Problem statement ::
Below are entries with pictures among them; reproduce exactly, and only, the lines from the one containing "none -> <div>Multi-Model" down to the one containing "text: 140 ->", without the pictures.

Records to use ::
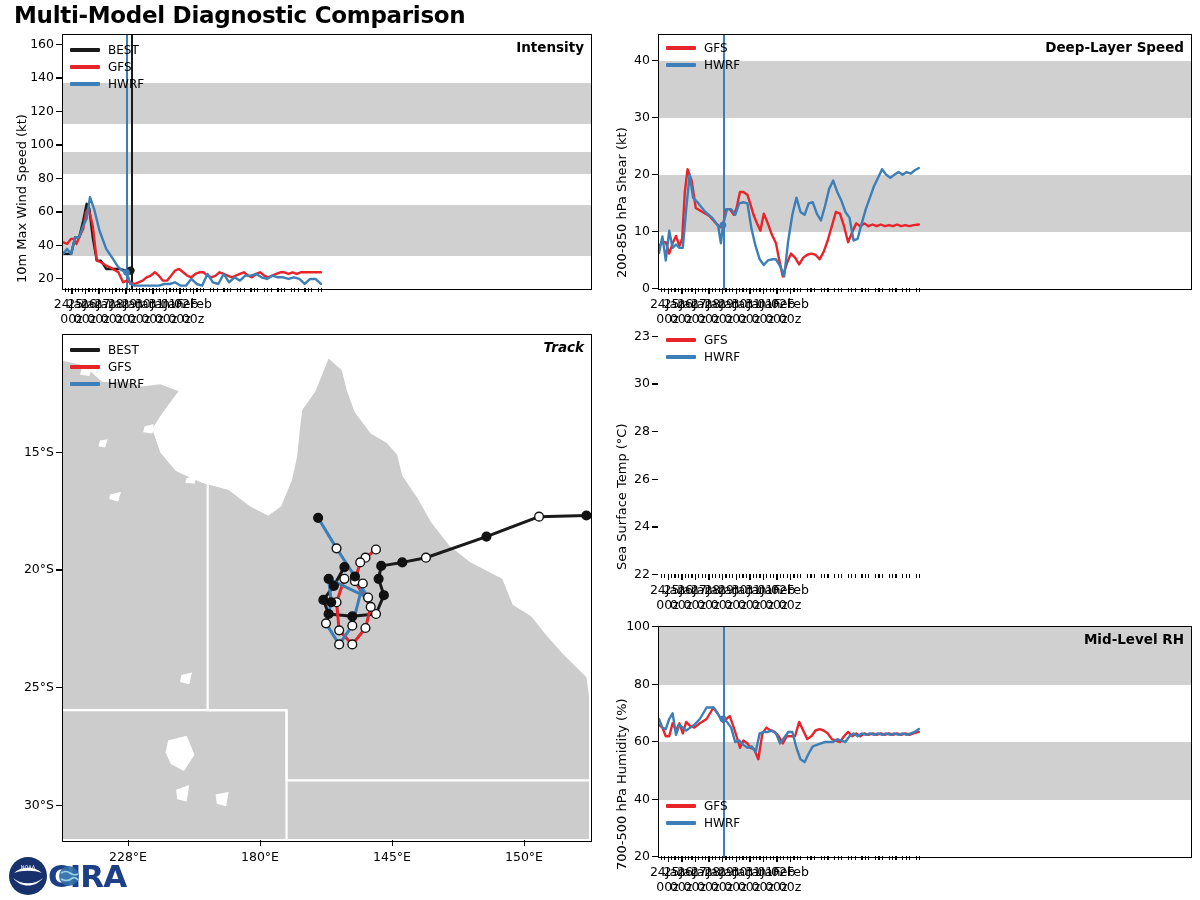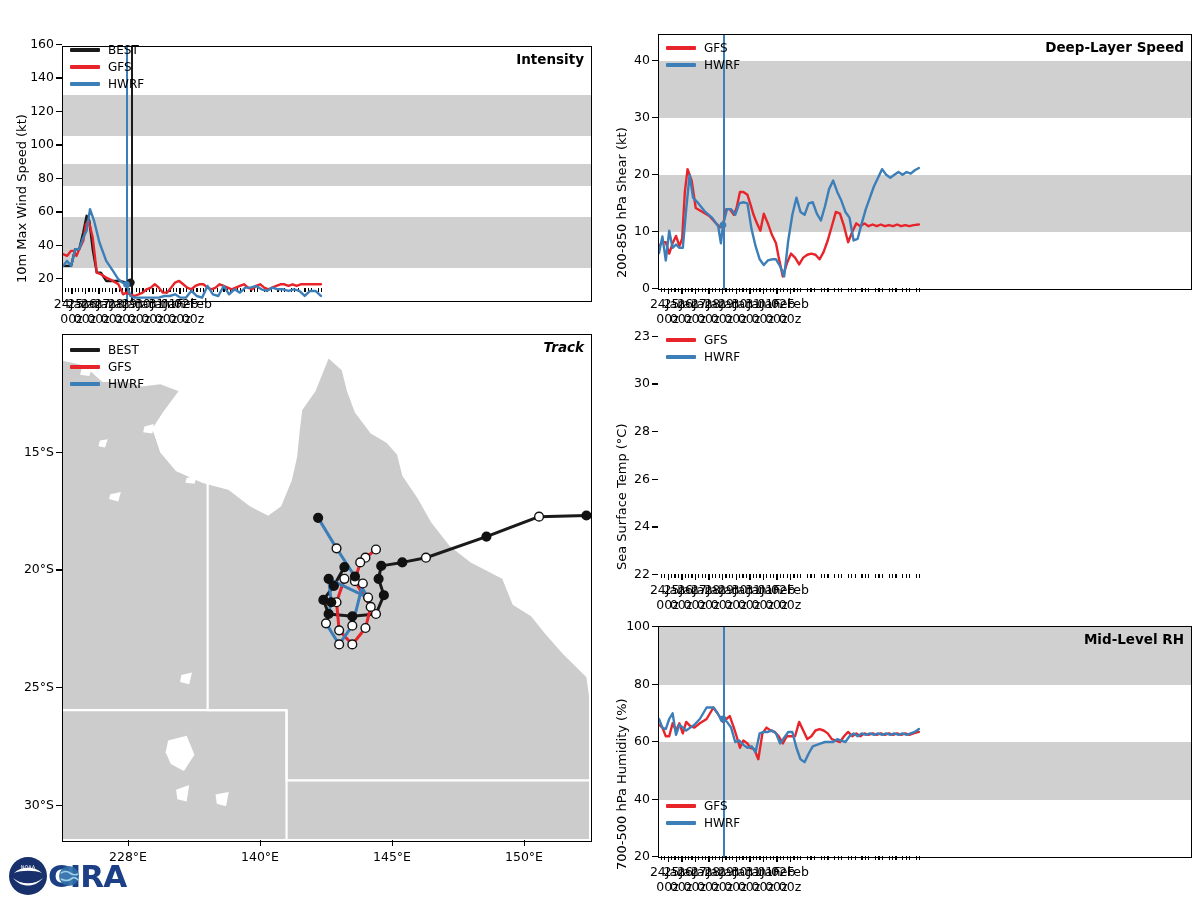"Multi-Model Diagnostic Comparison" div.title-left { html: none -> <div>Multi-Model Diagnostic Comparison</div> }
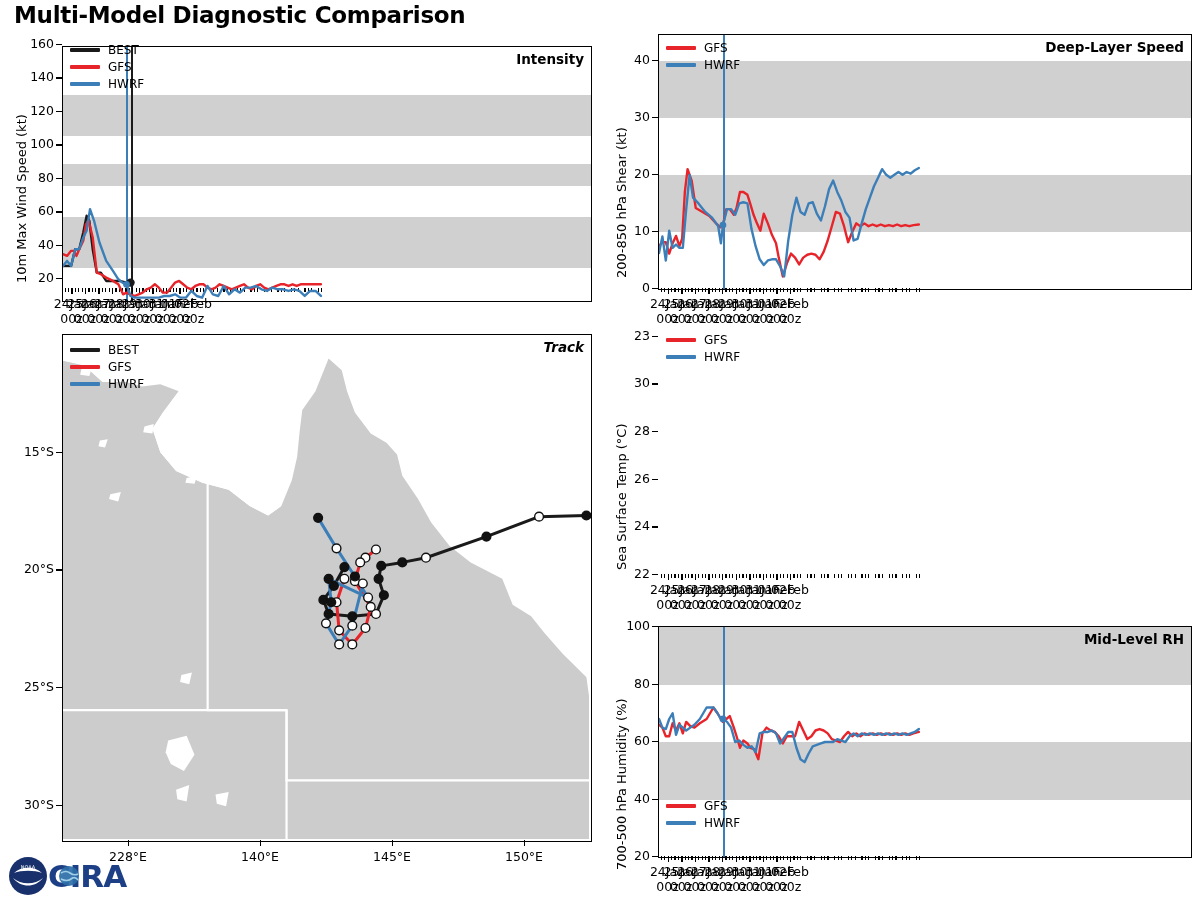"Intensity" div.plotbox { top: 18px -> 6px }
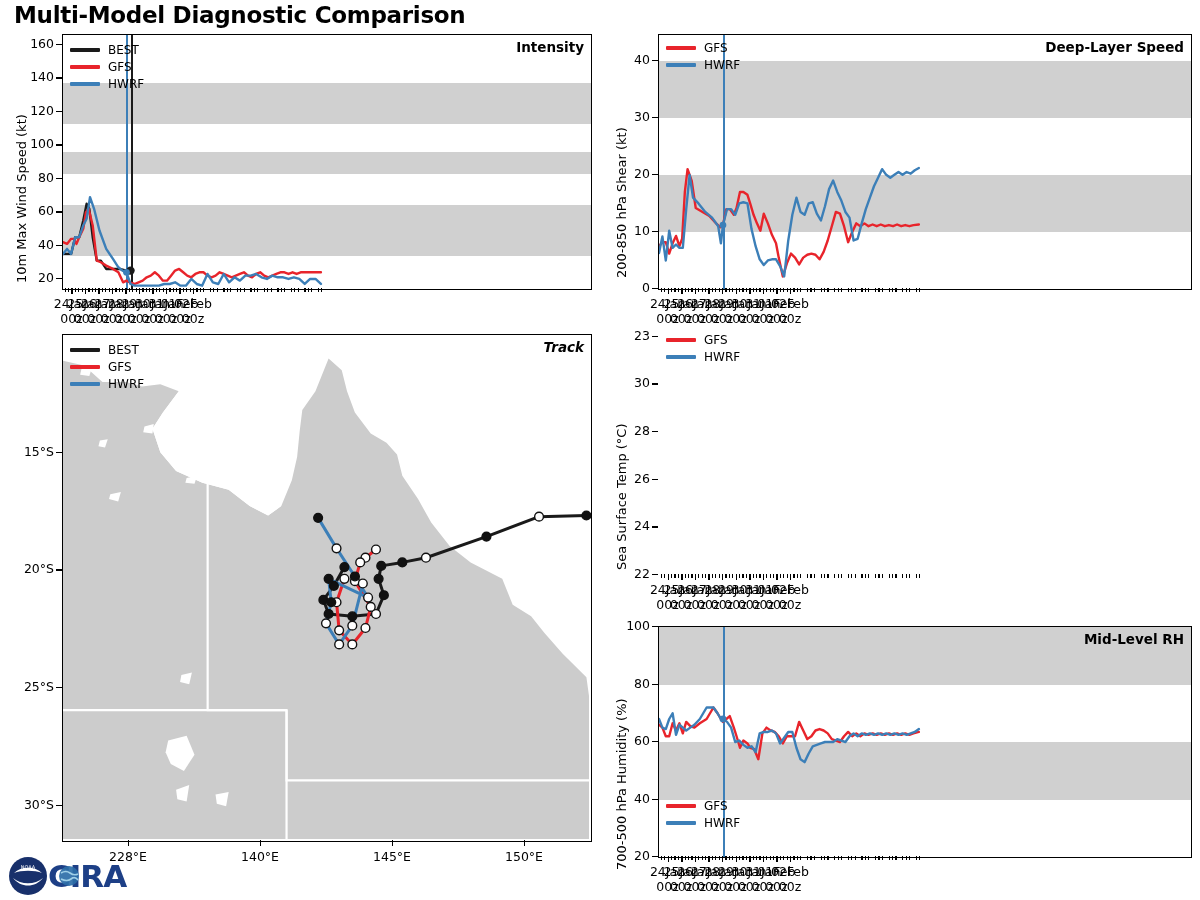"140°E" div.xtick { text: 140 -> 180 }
...
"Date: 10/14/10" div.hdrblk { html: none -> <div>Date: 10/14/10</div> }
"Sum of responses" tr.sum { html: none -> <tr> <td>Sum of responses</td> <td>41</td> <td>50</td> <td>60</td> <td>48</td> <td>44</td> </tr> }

Solution below ::
"Multi-Model Diagnostic Comparison" div.title-left { html: none -> <div>Multi-Model Diagnostic Comparison</div> }
"Intensity" div.plotbox { top: 18px -> 6px }
"140°E" div.xtick { text: 140 -> 180 }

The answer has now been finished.